Affco unsuccessfully challenged that in the Court of Appeal, whose ruling last October had something to displease both sides. The appeal court ruled the Employment Court erred in finding seasonal workers were on employment agreements of indefinite duration, but upheld the lower court's decision that the workers were "employees" for the purposes of the lock-out.
Leave to appeal to the Supreme Court was granted on one question - whether Affco had breached a section of the act defining the meaning of "lock-out" when it required seasonal workers to enter into new individual employment agreements before commencing work for the 2015/2016 season.

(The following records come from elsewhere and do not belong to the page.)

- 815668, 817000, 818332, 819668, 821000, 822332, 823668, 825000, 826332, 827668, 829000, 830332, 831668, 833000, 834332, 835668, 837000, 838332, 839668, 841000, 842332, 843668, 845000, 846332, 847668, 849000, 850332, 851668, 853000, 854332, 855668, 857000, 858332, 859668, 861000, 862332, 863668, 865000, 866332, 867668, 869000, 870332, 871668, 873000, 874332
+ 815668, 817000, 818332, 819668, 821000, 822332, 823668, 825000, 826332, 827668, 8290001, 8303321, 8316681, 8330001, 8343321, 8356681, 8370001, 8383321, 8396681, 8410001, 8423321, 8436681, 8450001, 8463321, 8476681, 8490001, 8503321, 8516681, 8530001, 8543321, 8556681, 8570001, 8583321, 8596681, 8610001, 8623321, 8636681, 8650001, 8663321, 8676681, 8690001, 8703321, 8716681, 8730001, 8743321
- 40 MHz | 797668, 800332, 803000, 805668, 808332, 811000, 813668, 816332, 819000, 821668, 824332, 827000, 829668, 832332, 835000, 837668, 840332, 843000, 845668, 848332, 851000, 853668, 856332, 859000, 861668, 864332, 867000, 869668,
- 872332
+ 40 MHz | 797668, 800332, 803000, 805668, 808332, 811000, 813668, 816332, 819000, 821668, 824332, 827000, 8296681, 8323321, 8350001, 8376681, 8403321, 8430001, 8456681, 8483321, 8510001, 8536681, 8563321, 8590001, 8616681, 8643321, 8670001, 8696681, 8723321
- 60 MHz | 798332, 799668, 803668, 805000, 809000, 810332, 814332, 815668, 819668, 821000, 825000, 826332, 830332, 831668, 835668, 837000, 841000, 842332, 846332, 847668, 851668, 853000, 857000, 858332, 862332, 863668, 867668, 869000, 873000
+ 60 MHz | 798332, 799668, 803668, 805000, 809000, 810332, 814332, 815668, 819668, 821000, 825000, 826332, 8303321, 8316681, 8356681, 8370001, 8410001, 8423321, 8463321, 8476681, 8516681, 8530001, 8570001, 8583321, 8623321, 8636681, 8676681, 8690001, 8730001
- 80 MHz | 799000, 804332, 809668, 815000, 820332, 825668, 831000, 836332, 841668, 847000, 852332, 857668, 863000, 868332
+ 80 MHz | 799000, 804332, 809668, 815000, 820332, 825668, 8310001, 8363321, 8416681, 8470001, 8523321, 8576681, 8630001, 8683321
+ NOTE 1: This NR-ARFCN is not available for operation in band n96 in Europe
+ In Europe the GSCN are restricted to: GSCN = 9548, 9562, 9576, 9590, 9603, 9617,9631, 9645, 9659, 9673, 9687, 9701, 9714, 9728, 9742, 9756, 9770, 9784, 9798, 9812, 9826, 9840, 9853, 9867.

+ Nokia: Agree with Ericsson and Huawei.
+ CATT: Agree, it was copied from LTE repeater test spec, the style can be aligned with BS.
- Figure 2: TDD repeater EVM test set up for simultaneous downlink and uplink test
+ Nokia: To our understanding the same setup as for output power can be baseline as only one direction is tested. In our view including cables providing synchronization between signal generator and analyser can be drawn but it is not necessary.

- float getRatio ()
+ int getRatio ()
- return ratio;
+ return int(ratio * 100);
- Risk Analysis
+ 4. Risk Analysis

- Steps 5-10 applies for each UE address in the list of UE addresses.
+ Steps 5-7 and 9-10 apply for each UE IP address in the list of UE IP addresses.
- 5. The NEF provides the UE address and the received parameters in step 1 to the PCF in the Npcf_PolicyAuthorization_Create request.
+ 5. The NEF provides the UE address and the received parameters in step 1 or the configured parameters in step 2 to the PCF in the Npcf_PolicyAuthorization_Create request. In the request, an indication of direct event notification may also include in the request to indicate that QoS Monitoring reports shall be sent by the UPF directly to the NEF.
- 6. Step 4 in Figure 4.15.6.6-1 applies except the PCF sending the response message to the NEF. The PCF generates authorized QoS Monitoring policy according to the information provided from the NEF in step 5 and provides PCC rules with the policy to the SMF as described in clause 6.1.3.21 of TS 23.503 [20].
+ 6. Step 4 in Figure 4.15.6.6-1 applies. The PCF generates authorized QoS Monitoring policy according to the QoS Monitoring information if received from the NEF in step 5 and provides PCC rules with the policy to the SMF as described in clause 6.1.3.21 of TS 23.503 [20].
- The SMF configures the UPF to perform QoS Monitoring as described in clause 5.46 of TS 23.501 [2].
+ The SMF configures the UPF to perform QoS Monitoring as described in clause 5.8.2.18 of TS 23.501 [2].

Today, Affco's lawyer Pheroze Jagose doubled down on the company's argument that the workers were not employees because their contracts ended each year, so the new offers weren't a breach of contract, and Affco had no legal obligation to offer above the statutory minimum requirements.
"It is, with respect, a critical understanding of what's going on here. Employment is terminated," Jagose said. "When their employment terminates, that's the end of their agreement. What's left is the employer's obligation to offer re-employment."
Peter Cranney, lawyer for the Meat Workers Union, spoke briefly at the end of the afternoon session. He said the starting point was to emphasise the broad nature of the statutory good faith obligation on Affco. The two-day hearing continues tomorrow.